Friday, October 05, 2012

Doha Traffic

Coming back to work after my lengthy illness something became quickly apparent -- the morning rush hour had gotten substantially worse. Rush hour is much lighter in the summer when many people are on vacation and the schools are out but the difference between early 2012 and now is incredible.

For me to get from my apartment to the office:

Under ideal conditions with no traffic (ex. Friday morning): 8-10 minutes
Rush hour when I moved to my apartment in early 2011: 16-18 minutes
Rush hour in early 2012: 20-23 minutes
This week: 30-35 minutes

So what happened over the summer? Before at roundabouts where there would be little traffic I now find myself waiting a few minutes. At roundabouts where I used to wait 5 minutes I am now waiting 10 minutes.

I'm not sure how such an increase to the commute occurred just over the summer but it is what it is. I spoke to work colleagues and the stories are similar. One of my colleagues lives on Al Waab Street and it takes him over an hour to get to work now.

Coincidentally there was an “Intelligent Transport System and Road Safety Forum” in Qatar this week which I believe is developing both short and long-term solutions for the traffic issue. A recent article in the newspaper had some surprising facts:

1) Qatar’s population on December 31, 2002, was 616,718, while according to the latest figures released by the Qatar Statistics Authority, the country had more than 1.84mn residents at the end of September 2012.

2) The number of vehicles on Qatar roads went from 287,500 vehicles in 2000 to 656,686 in 2010.

So in the last 10 years the population of the country has tripled! And the statistics for the number of vehicles only goes to 2010, if I extrapolate based on the average growth per the last 10 years I estimate there are around 730,000 vehicles now.

I don't envy the Government Minister who had to try to ensure infrastructure kept up with a tripling of your population in 10 years. It would be a challenge that almost no municipality or country has ever gone through (I think Dubai has as well but offhand I can't think of any others).

Traffic is getting worse and worse but it's not like the Government has done nothing: converted many roundabouts to intersections, the Shammal highway/freeway opened, Salwa road is being converted to underpasses and intersections, but unfortunately the changes to the road system are not keeping pace with the growth.

West Bay, however, is a special problem.

I recommend people go to Google Earth and find West Bay. Google Earth allows you to look at snapshots from the past so you can see West Bay as it looked all the way back in 2003. At that time there was City Center Mall, the Sheraton, The Four Seasons, and a smattering of small office towers but 80% of the land was sand. At that time there were three roads to get into West Bay:

• the Corniche,
• the Al Bidda road (about 100 m back and parallel to the Corniche), and
• the road from Arch Roundabout.

Nine lanes of road for traffic to enter the neighborhood.

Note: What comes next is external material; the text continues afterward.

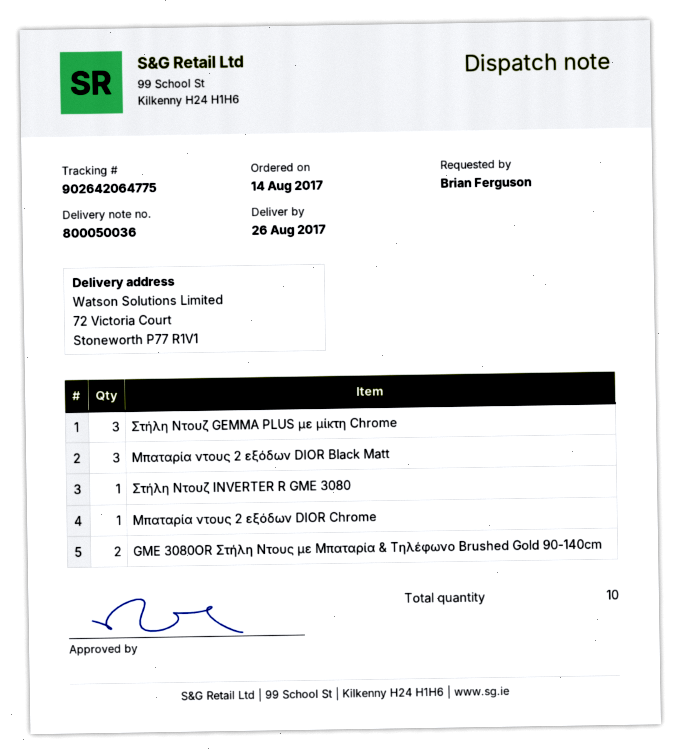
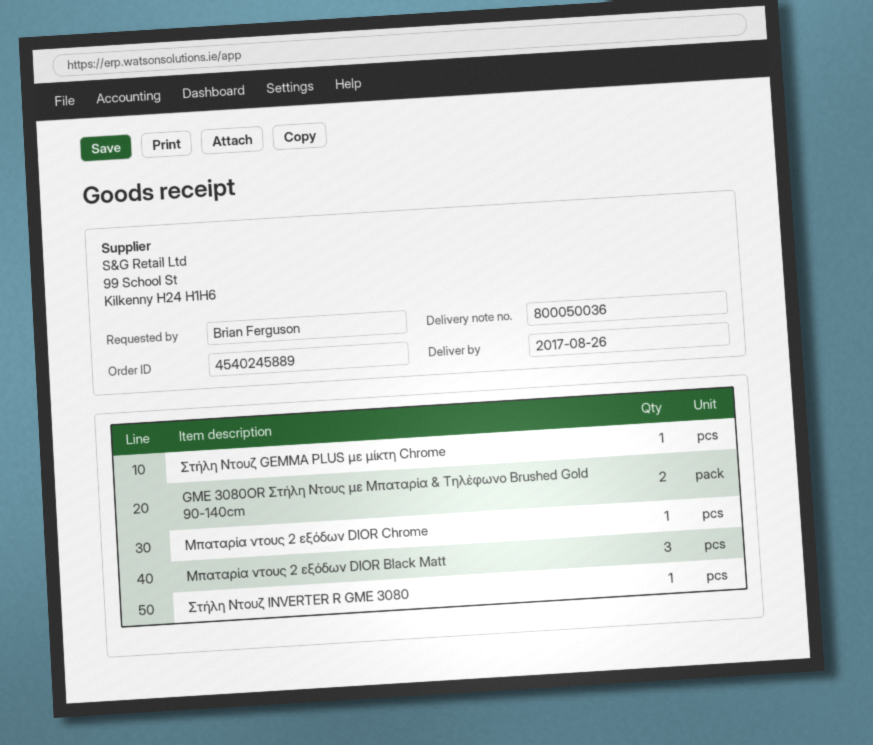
Στήλη Ντουζ GEMMA PLUS με μίκτη Chrome: 3 -> 1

Since then the neighborhood has grown to dozens and dozens of towers and by my rough estimate around 12,000+ people work in the office towers and hotels there, commuting in every weekday. And the road infrastructure to enter the neighborhood now consists of:

• the Corniche,
• the Al Bidda road (about 100 m back and parallel to the Corniche), and
• the road from Arch Roundabout.

Nine lanes of road for 12,000 commuters to enter the neighborhood. There are no additional roads being built to enter West Bay. There is no Metro or subway. Public transport to West Bay consists of two buses that run once every 20 minutes. If you work in West Bay you have little choice but to take a car.

Yet the building of office towers continues. I estimate another 6-8 office towers will open over the next 12 months adding 200+ floors of office space, and another 6-8 towers the following year (and I'm not even counting the opening of the QP district, that's around 10 towers). Why is the Government allowing more office towers to be built if the traffic infrastructure will not be able to handle the additional commuters?

The road system in West Bay is already at capacity, so even a slight increase to the number of cars has a significant impact on the commuting time (which is what I suspect is happening now). In two years time the increased traffic to West Bay will put such a strain on the system the entire thing will gridlock. People living on Al Waab Street will likely be facing commutes of around 1hr 45min. My 20-minute commute will become at least 45-50 minutes.

Immediate solutions are needed. I can only hope the Forum has developed some.


Paul said...

Great post Glen, your observations & experiences tally with my own. I first came here in 2004 and Doha was a delightful little town, so easy to get around, no traffic barbarism because there wasn't any cause, 15 - 20 minutes from outer Doha to City max. i cant see why the statistics are not current, all vehicle registration is electronically recorded, we even get sms reminders when it is due. you should post this on Doha News website, the comments list would be impressive. Regards, Paul.

Glen McKay said...

Hi Paul, thanks for popping by. I've only done one article for Dohanews at their request (a Ramadan piece). They occasionally link to my posts if they feel like alerting their readers to the contents so I don't concern myself about submitting articles to them. If they want to link to it they can.